The Essential Nietzsche - image 2

The progress of science is at the present time no longer hindered by the purely accidental fact that man attains to about seventy years, which was the case far too long. In former times people wished to master the entire extent of knowledge within this period, and all the methods of knowledge were valued according to this general desire. Minor questions and individual experiments were looked upon as unworthy of notice : people wanted to take the shortest path under the impression that, since everything in this world seemed to be arranged with a view to mans needs, even the acquirement of knowledge was regulated in view of the limits of human life.
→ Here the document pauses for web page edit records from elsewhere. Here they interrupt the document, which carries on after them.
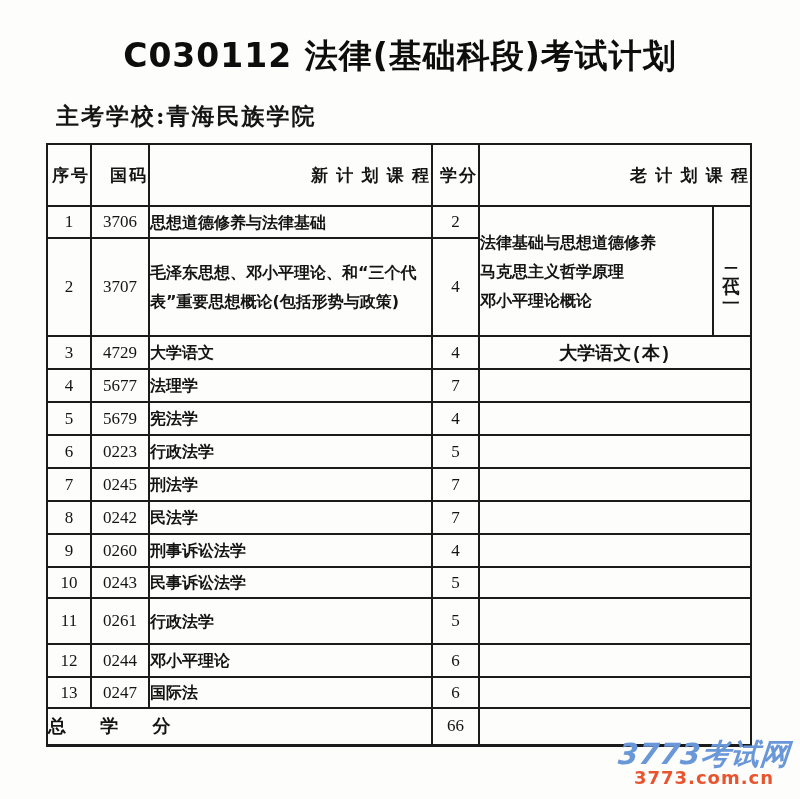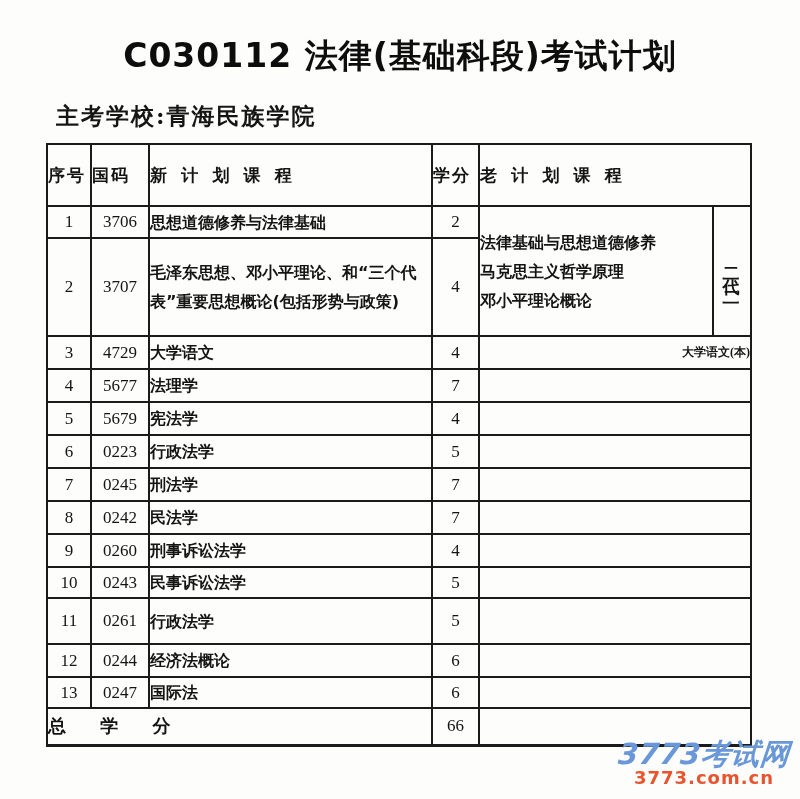--- a/index.html
+++ b/index.html
@@ -23,34 +23,34 @@
     position:absolute;left:46px;top:143px;width:704px;
     border-collapse:collapse;table-layout:fixed;
     font-size:17px;color:#141414;
   }
   table.plan td, table.plan th{
     border:2px solid #1b1b1b;padding:0;overflow:hidden;
     vertical-align:middle;
   }
   table.plan tr.bottom-row td{border-bottom-width:3px;}
   th.hdr{
-    font-family:Liberation Mono, monospace;font-weight:bold;
-    font-size:17px;letter-spacing:2px;text-align:left;
+    font-family:Liberation Serif, serif;font-weight:bold;
+    font-size:17px;letter-spacing:2px;text-align:right;
   }
   td.num{
     text-align:center;font-family:"Liberation Serif", serif;
     font-size:17px;
   }
   td.course{
     font-family:"DejaVu Sans", sans-serif;font-weight:bold;
     font-size:16px;line-height:29px;padding:2px 10px;text-align:left;
   }
   td.oldplan{
-    font-family:Liberation Serif, serif;font-weight:bold;
-    font-size:12px;padding:2px 10px;text-align:right;
+    font-family:Liberation Mono, monospace;font-weight:bold;
+    font-size:18px;padding:2px 10px;text-align:center;
   }
   td.oldplan-merged{
     font-family:"DejaVu Sans", sans-serif;font-weight:bold;
     font-size:16px;line-height:29px;padding:2px 10px;text-align:left;
   }
   td.vnote-cell{text-align:center;}
   .vnote{
     display:inline-block;writing-mode:vertical-rl;
     font-family:"DejaVu Sans", sans-serif;font-weight:bold;
     font-size:17px;letter-spacing:12px;margin-top:6px;
@@ -177,21 +177,21 @@
     <tr style="height:46px">
       <td class="num">11</td>
       <td class="num">0261</td>
       <td class="course">行政法学</td>
       <td class="num">5</td>
       <td class="oldplan" colspan="2"></td>
     </tr>
     <tr style="height:33px">
       <td class="num">12</td>
       <td class="num">0244</td>
-      <td class="course">经济法概论</td>
+      <td class="course">邓小平理论</td>
       <td class="num">6</td>
       <td class="oldplan" colspan="2"></td>
     </tr>
     <tr style="height:20px">
       <td class="num">13</td>
       <td class="num">0247</td>
       <td class="course">国际法</td>
       <td class="num">6</td>
       <td class="oldplan" colspan="2"></td>
     </tr>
To solve everything at a single stroke, with one word this was the secret desire ; and the task was represented in the symbol of the Gordian knot or the egg of Columbus. No one doubted that it was possible to reach the goal of knowledge after the manner of Alexander or Columbus, and to settle all questions with one answer. There is a mystery to be solved, seemed to be the aim of life in the eyes of the philosopher : it was necessary in the first place to find out what this enigma was, and to condense the problem of the world into the simplest enigmatical formula possible. The boundless ambition and delight of being the unraveller of the world charmed the dreams of many a thinker: nothing seemed to him worth troubling about in this world but the means of bringing everything to a satisfactory conclusion. Philosophy thus became a kind of supreme struggle for the tyrannical sway over the intellect, and no one doubted that such a tyrannical domination was reserved for some very happy, subtle, ingenious, bold, and powerful person a single individual ! and many (the last was Schopenhauer) fancied themselves to be this privileged person.

From this it follows that, on the whole, science has up to the present remained in a rather backward state owing to the moral narrow-mindedness of its disciples, and that henceforth it will have to be pursued from a higher and more generous motive. What do I matter ? is written over the door of the thinker of the future.